Lenalidomide gained Food and Drug Administration (FDA) approval for treatment of patients with relapsed or refractory multiple myeloma (MM) in combination with dexamethasone in June 2006. In April 2005, the FDA and patient advocacy groups requested an expanded access programme to both provide lenalidomide to patients likely to benefit and obtain additional safety information. Relapsed/refractory MM patients received lenalidomide 25 mg/d (days 1-21) and dexamethasone 40 mg/d (days 1-4, 9-12, and 17-20 of cycles 1-4; days 1-4 only from cycle 5 onwards), in 4-week cycles until disease progression, study drug discontinuation, or lenalidomide approval. Of the 1438 patients enrolled, approximately 60% were male, median age was 64 years, and 61.7% had Durie-Salmon stage III disease. Median time on study was 15.4 weeks (range: 0.1-49.1) and median dose was 25 mg. The most common adverse events (AEs) were haematological (49%), gastrointestinal (59%), and fatigue (55%). The most common grade > or =3 AEs were haematological (45%), fatigue (10%), and pneumonia (7%). The most common serious AEs were pneumonia (8%), pyrexia (4%), and deep-vein thrombosis (3%). Primary cause of death was disease progression (10%). Safety data confirmed known AEs of lenalidomide plus dexamethasone therapy in patients with relapsed/refractory MM.

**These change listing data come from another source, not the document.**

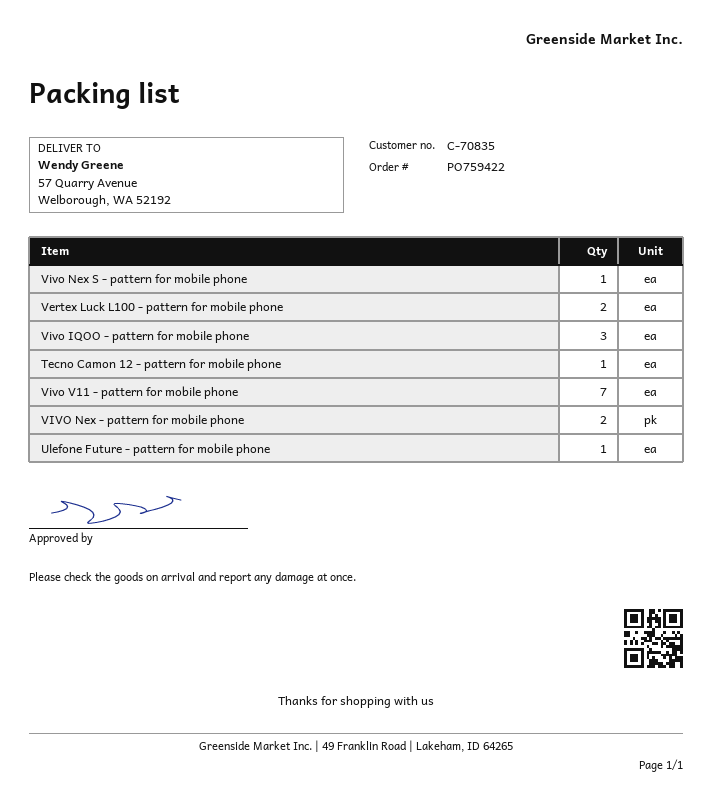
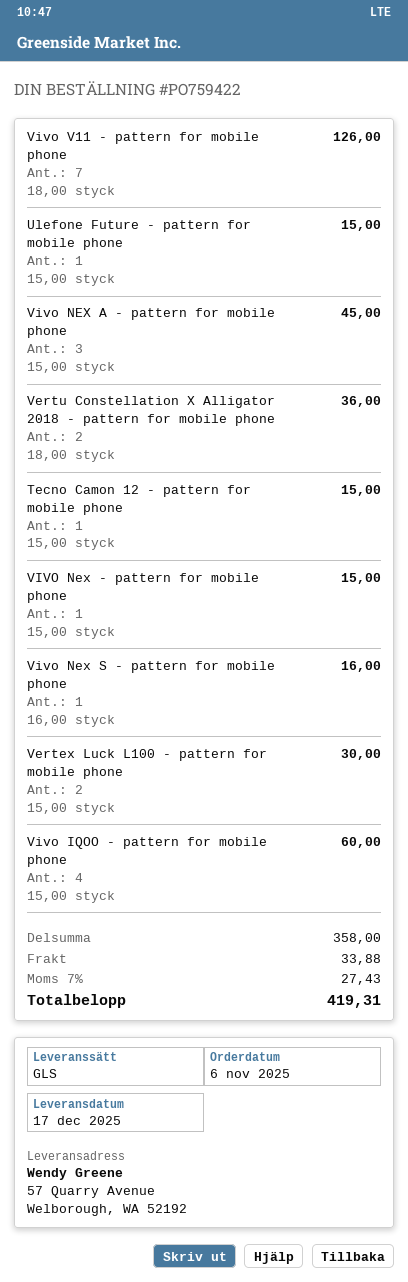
Vivo IQOO - pattern for mobile phone: 3 -> 4
VIVO Nex - pattern for mobile phone: 2 -> 1
Vivo NEX A - pattern for mobile phone: none -> 3
Vertu Constellation X Alligator 2018 - pattern for mobile phone: none -> 2

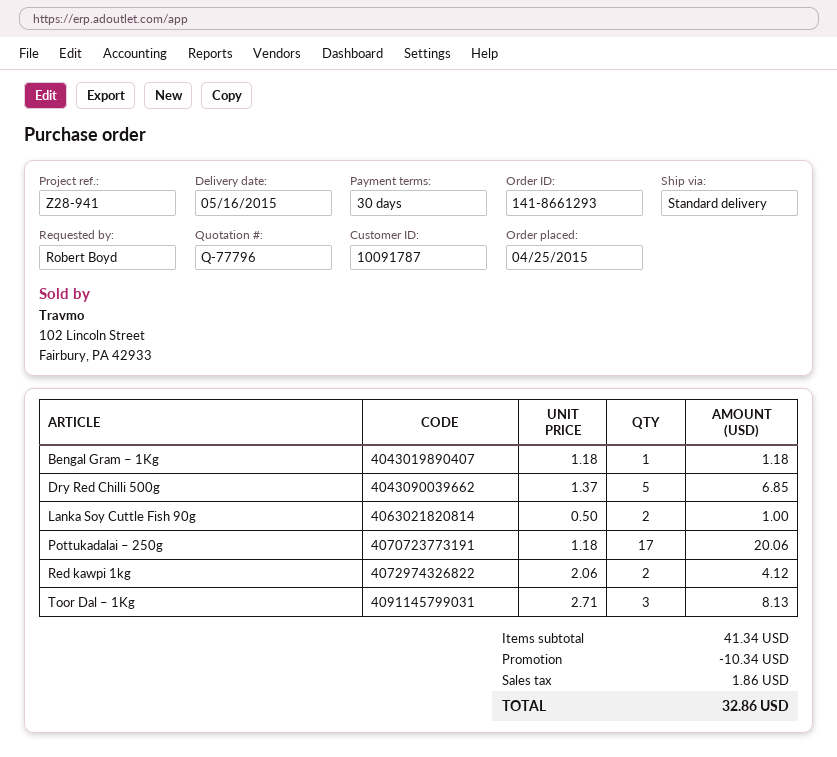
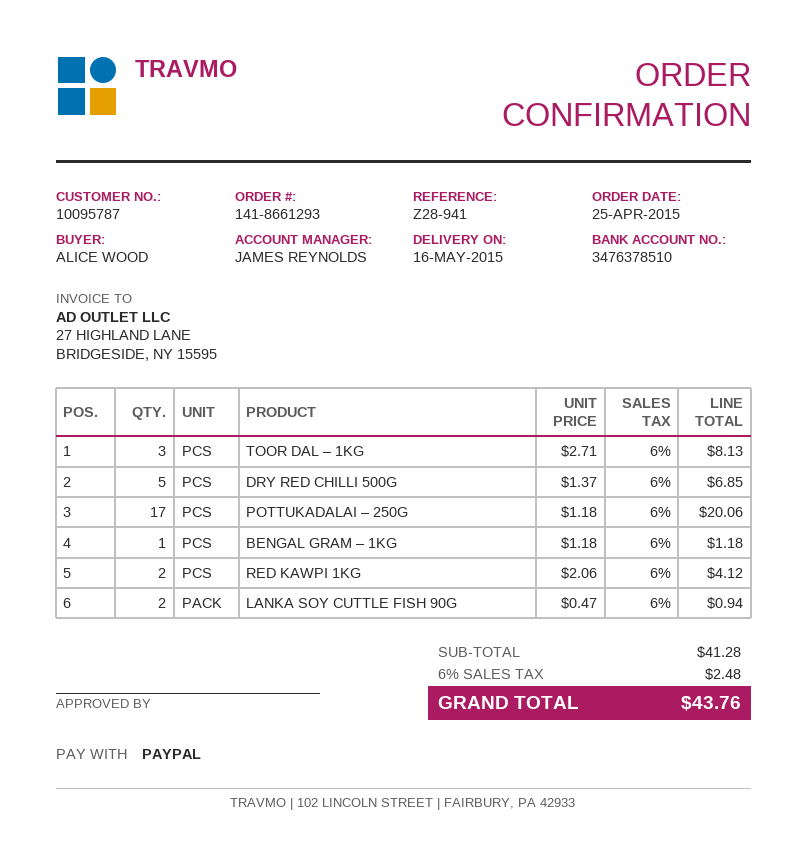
customer number: 10091787 -> 10095787
ordered by: Robert Boyd -> ALICE WOOD
Lanka Soy Cuttle Fish 90g: 2 x 0.50 = 1.00 -> 2 x 0.47 = 0.94
subtotal: 41.34 -> 41.28
discount: 10.34 -> none
tax: 1.86 -> 2.48
total: 32.86 -> 43.76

The outcomes for many patients with multiple myeloma (MM) have been improved in the past few years with the introduction of the immunomodulatory drugs thalidomide and lenalidomide, and the proteasome inhibitor bortezomib, though the disease is usually still incurable (Kyle & Rajkumar, 2004; Anderson ). Lenalidomide (Revlimid®; Celgene Corporation, Summit, NJ, USA) is a more potent analogue of thalidomide that is effective (with a good safety profile) in the treatment of patients with relapsed or refractory MM (Corral ; Hideshima ; Richardson , 2006; Dimopoulos ; Weber ), and transfusion-dependent International Prognostic Scoring System (IPSS)-defined Low- and Int-1-risk myelodysplastic syndromes (MDS) associated with a deletion 5q [del(5q)] chromosomal abnormality (List ). On 29 June 2006, the US Food and Drug Administration (FDA) approved lenalidomide given in combination with dexamethasone for the treatment of patients with MM who had received prior therapy, based on the results from two parallel, randomized, double-blind, placebo-controlled phase III trials (Dimopoulos ; Weber ). In June 2007, the European Medicines Agency approved lenalidomide for the same indication. In pre-planned interim analyses of these two trials, patients treated with the lenalidomide and dexamethasone combination had a significantly longer time to disease progression compared with patients treated with dexamethasone alone. Based on these results, an Independent Data Safety Monitoring Board recommended unblinding of the studies so that all enrolled patients could have access to lenalidomide.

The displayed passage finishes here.